Первым забил тревогу директор музыкальной школы – Иван Владимирович. Обеспокоенный пропуском занятий в конце учебного года, он решил вызвать в кабинет тётю вместе с племянницей. Тётя пришла одна. Узнав о происходящем, директор вызвал Артура и Мишу. Сати на стуки не реагировала. Чтобы проникнуть в домик, Артур предложил выставить из оконной рамы стекло.
Исхудавшая Сати лежала в беспамятстве. Пока Миша хлопотал о подводе, чтобы отвезти Сати в больницу, Иван Владимирович и Артур вынесли её во двор на тулуп. Тётя принесла кипятка. От нескольких глотков, что влили ей насильно, Сати, казалось, задохнулась и на минуту открыла глаза. Три недели, что пролежала она в больнице, Артур и Миша навещали её, чередуясь.
В конце учебного года за свидетельствами по общеобразовательной и музыкальной школе тётя пошла вместе с Сати. После приветствия и дежурного вопроса о здоровье Иван Владимирович заговорил о безжалостных уроках жизни: одних она ломает, других закаляет, но озлобляться, замыкаться и терять веру в людей нельзя.
– Люди не все подонки. Тебя, Сати, любят одноклассники, учителя, тётя.
Никому не веря и воспринимая всех враждебно, Сати молчала, но молчать детской психике не свойственно, и первое, что выкрикнула её израненная душа, было:
– Иван Владимирович, за-а что-о? За что?.. Почему?.. Тё-ётя!
– Не знаю, родная, – бросилась к ней тётя. – Для меня это такой же удар. Зачем отгораживаешься? Зачем заживо себя хоронишь? От этого только хуже тебе, мне и всем, кто тебя любит. Тебе жить теперь и за себя, и за папу с мамой! Доверься мне!

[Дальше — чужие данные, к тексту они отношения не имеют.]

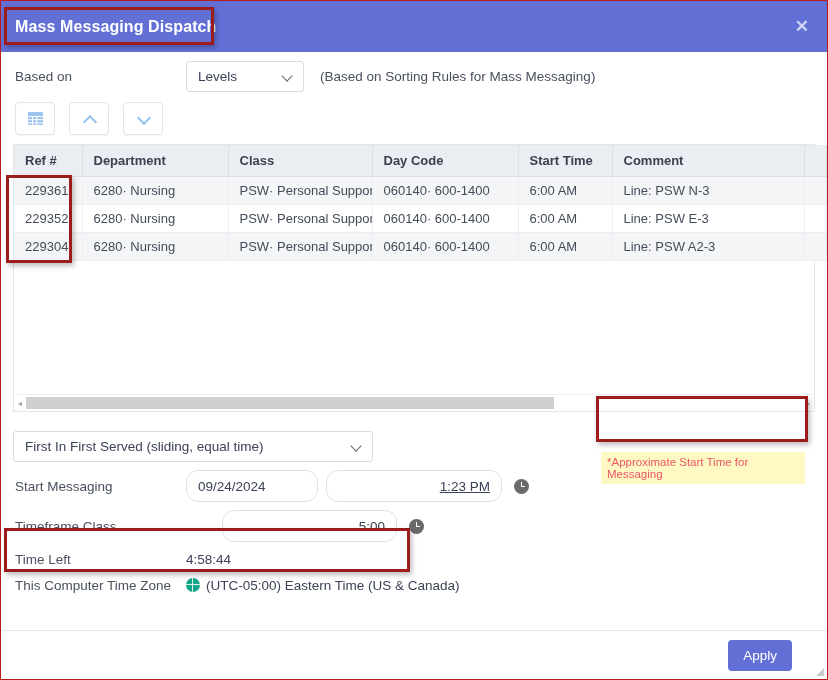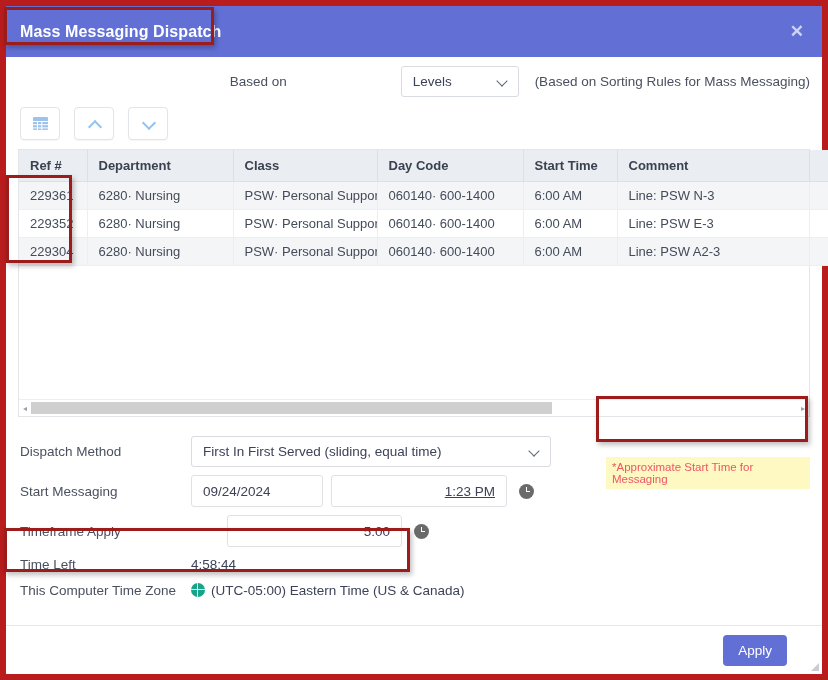--- a/index.html
+++ b/index.html
@@ -22,7 +22,7 @@
     width: 828px;
     height: 680px;
     background: #ffffff;
-    border: 6px solid #b91c1c;
+    border: 1px solid #b91c1c;
     box-sizing: border-box;
     display: flex;
     flex-direction: column;

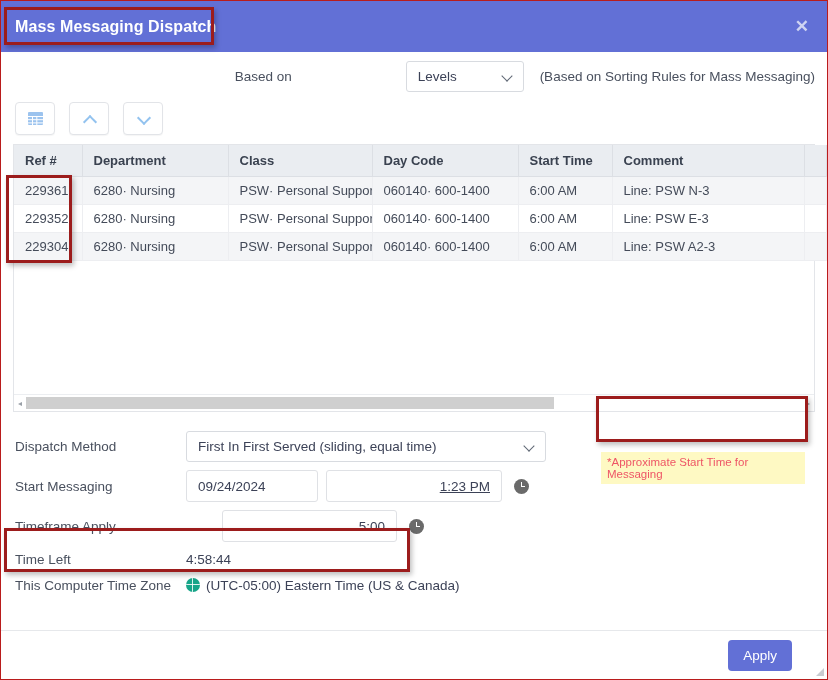--- a/index.html
+++ b/index.html
@@ -66,7 +66,6 @@
     align-items: center;
     height: 48px;
     padding-left: 2px;
-    justify-content: flex-end;
   }
   .lbl {
     color: #49505e;

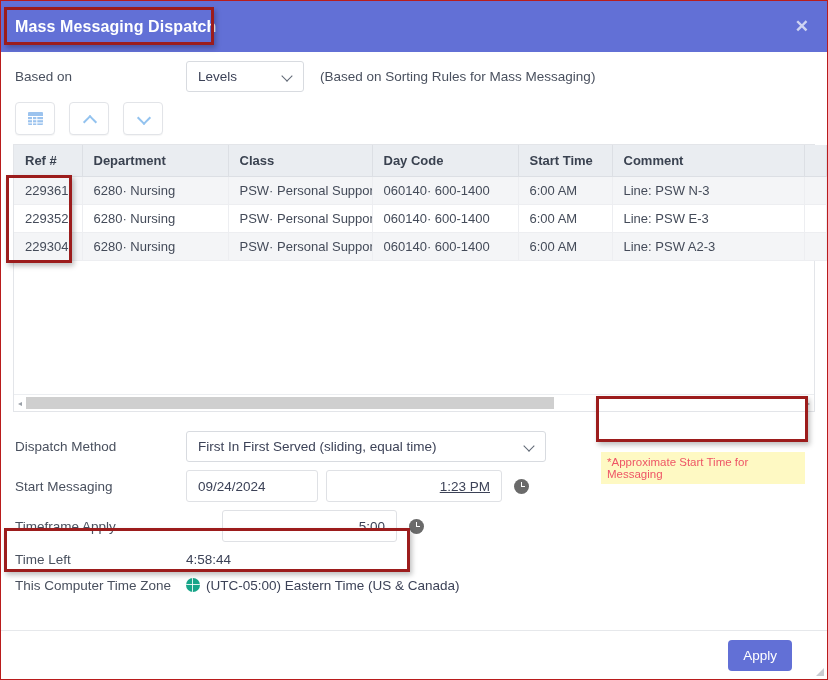--- a/index.html
+++ b/index.html
@@ -450,7 +450,6 @@
     <div class="form">
 
       <div class="frow">
-        <span class="lbl">Dispatch Method</span>
         <div class="select-box select-dispatch">
           <span>First In First Served (sliding, equal time)</span>
           <span class="chev"></span>

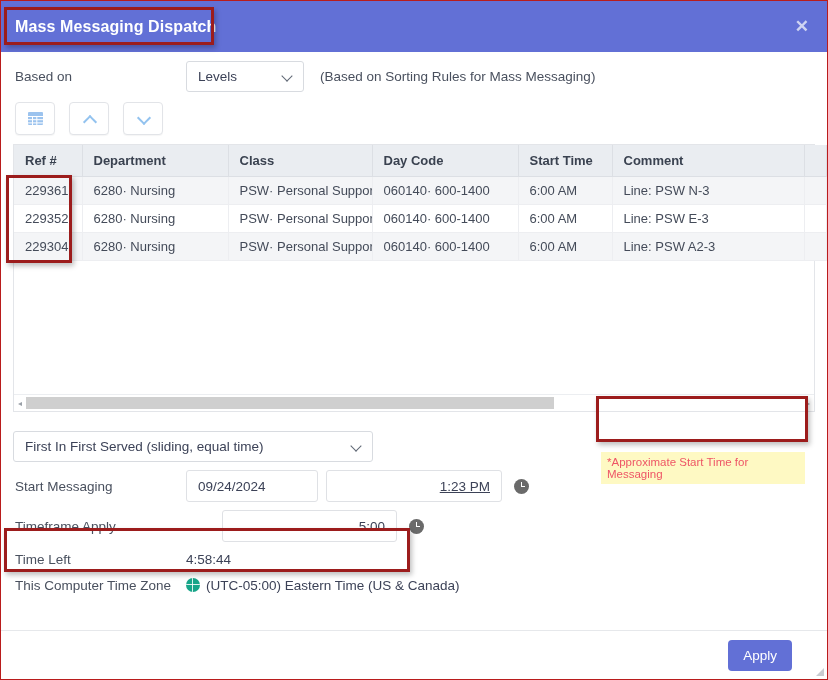--- a/index.html
+++ b/index.html
@@ -257,7 +257,7 @@
   .select-dispatch { width: 360px; }
   .txtfield {
     border: 1px solid #dfe1e5;
-    border-radius: 3px;
+    border-radius: 12px;
     background: #fff;
     height: 32px;
     box-sizing: border-box;

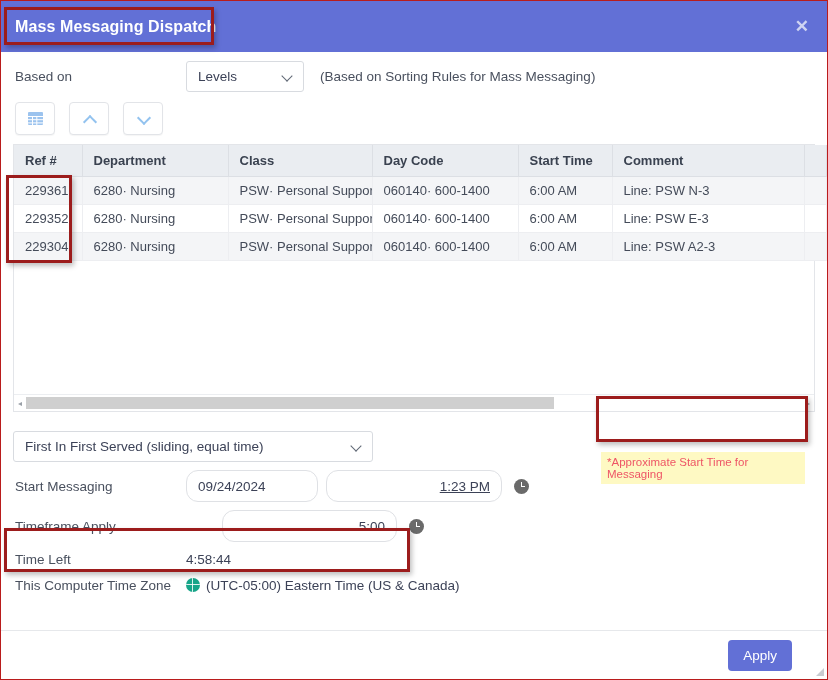--- a/index.html
+++ b/index.html
@@ -464,7 +464,7 @@
       </div>
 
       <div class="frow">
-        <span class="lbl">Timeframe Apply</span>
+        <span class="lbl">Timeframe Class</span>
         <div class="txtfield fld-timeframe">5:00</div>
         <span class="clock"></span>
       </div>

– Тётя-я! Тётя-я! – рыдала Сати.
– Поплачь, родная, это лучше, чем молчать.
Смешивая чеченские и русские слова, они одновременно и говорили, и плакали. Директор не выдержал – вышел из-за стола, обхватил их со спины экскаваторным ковшом, и обессиленные от слёз женщины приглушили плач.
– Тётя, я… – от слёзного удушья губы Сати вновь искривились, – прости.

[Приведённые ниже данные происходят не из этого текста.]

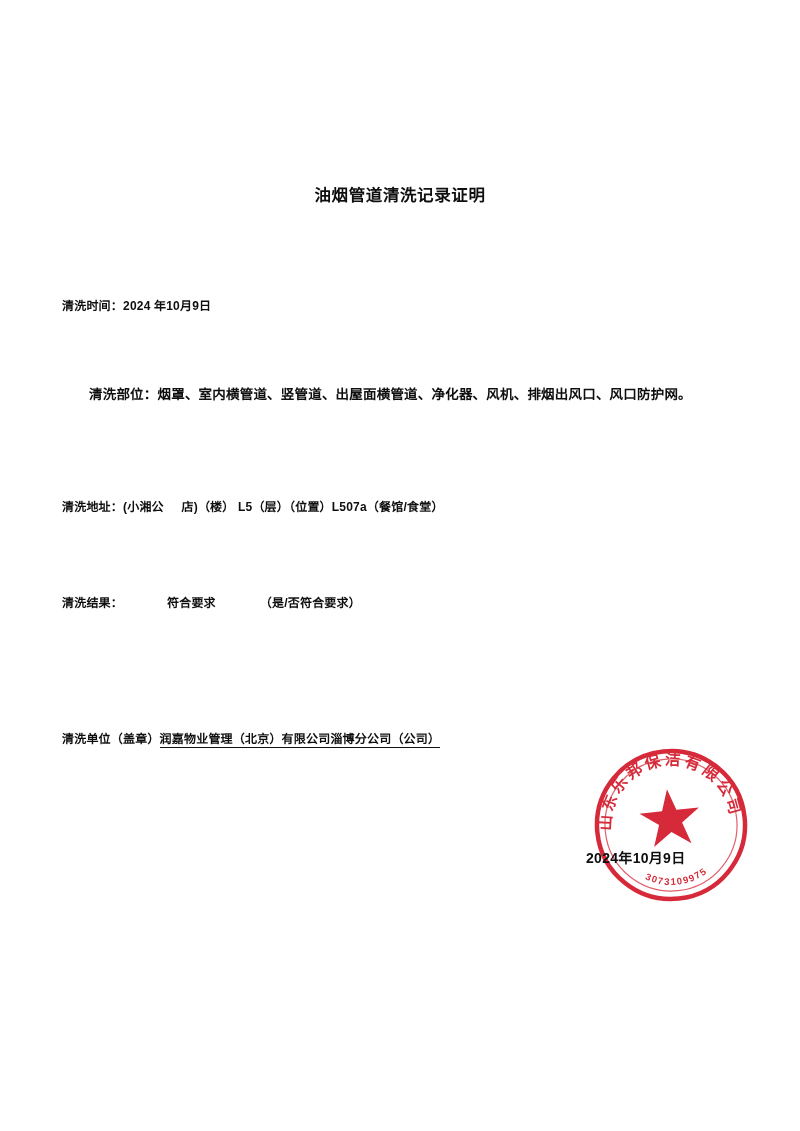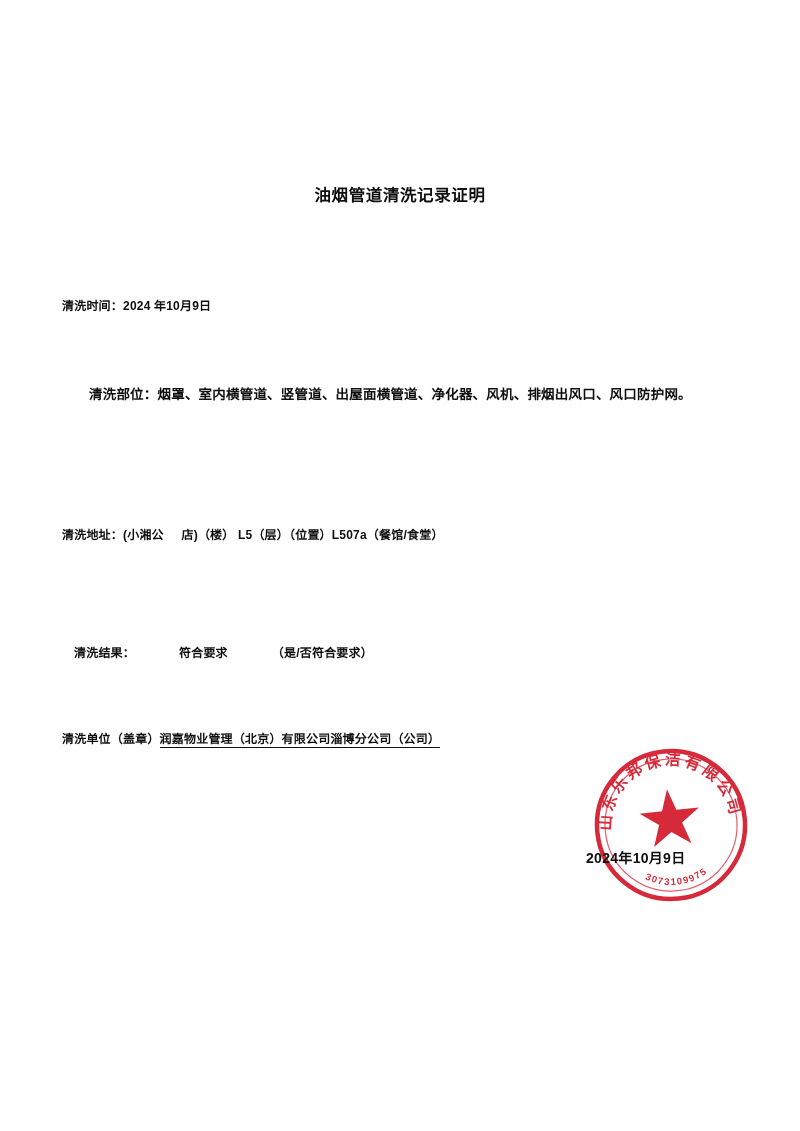--- a/index.html
+++ b/index.html
@@ -52,7 +52,7 @@
   }
   #f-time   { top: 291px; }
   #f-parts  { top: 379px; margin-left: 27px; }
-  #f-addr   { top: 520px; }
+  #f-addr   { top: 492px; }
   #f-result { top: 638px; margin-left: 12px; }
   #f-unit   { top: 700px; margin-top: 24px; }
 

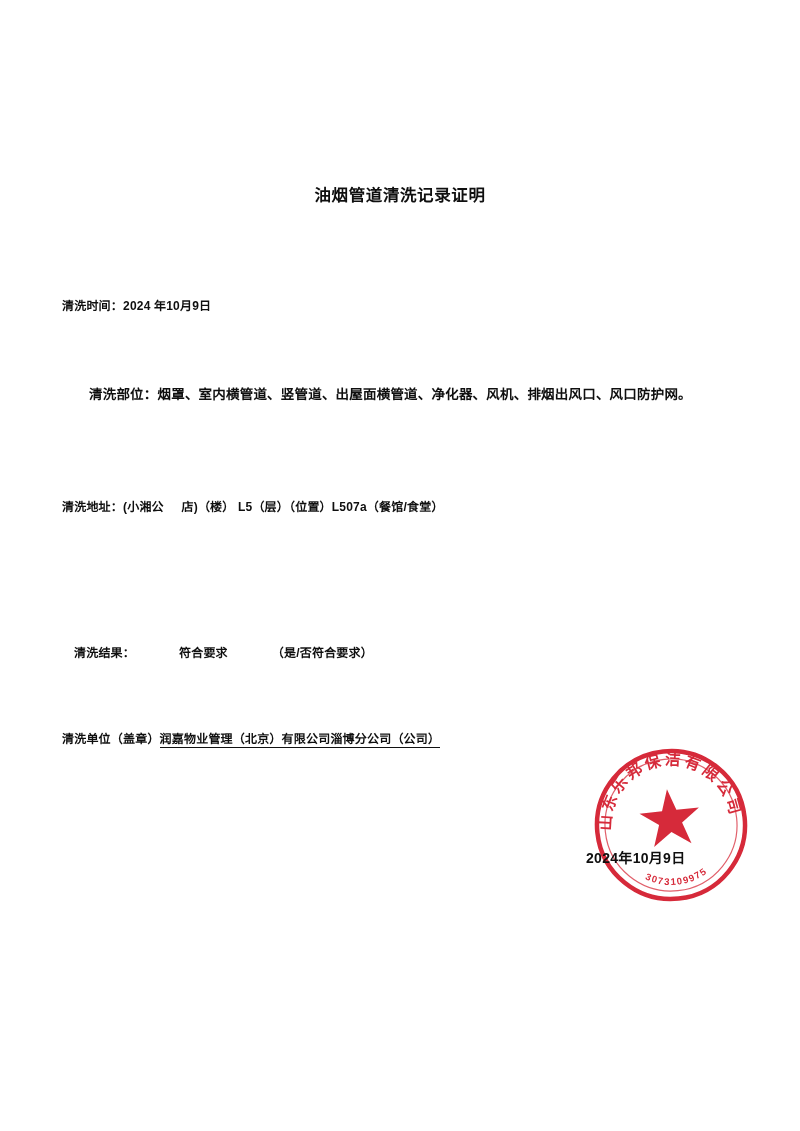--- a/index.html
+++ b/index.html
@@ -53,7 +53,7 @@
   #f-time   { top: 291px; }
   #f-parts  { top: 379px; margin-left: 27px; }
   #f-addr   { top: 492px; }
-  #f-result { top: 638px; margin-left: 12px; }
+  #f-result { top: 588px; }
   #f-unit   { top: 700px; margin-top: 24px; }
 
   .underline {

– Тих-тих-тих, – по-отцовски прижал её директор. – Вам надо друг друга поддерживать. Тёте тоже нелегко.
– Не верю, что больше их нет, – прижалась к нему Сати.
– Они есть. И будут. В твоей и нашей памяти, – провёл он по её волосам. – А пока… надо учиться.
Глянув на него красными от слёз глазами, она кивнула.
– Вот и славно. Жизнь продолжается.
Жила теперь Сати в семье тёти, но по музыке занималась в домике родителей – там, где стояло фортепиано.
* * *
Прошло время – боль утраты притупилась.
Школьное обучение – музыкальное и общеобразовательное – подходило к концу. Надо было приобретать профессии, но право выбирать вуз было только у Миши – русского. И он выбрал Московскую военную академию. Круг выбора Артура по причине национальности был сужен до четырёх: педагогический, нефтяной, аграрный, горный. В краевом центре он выбрал аграрный институт; Сати – музыкальное училище.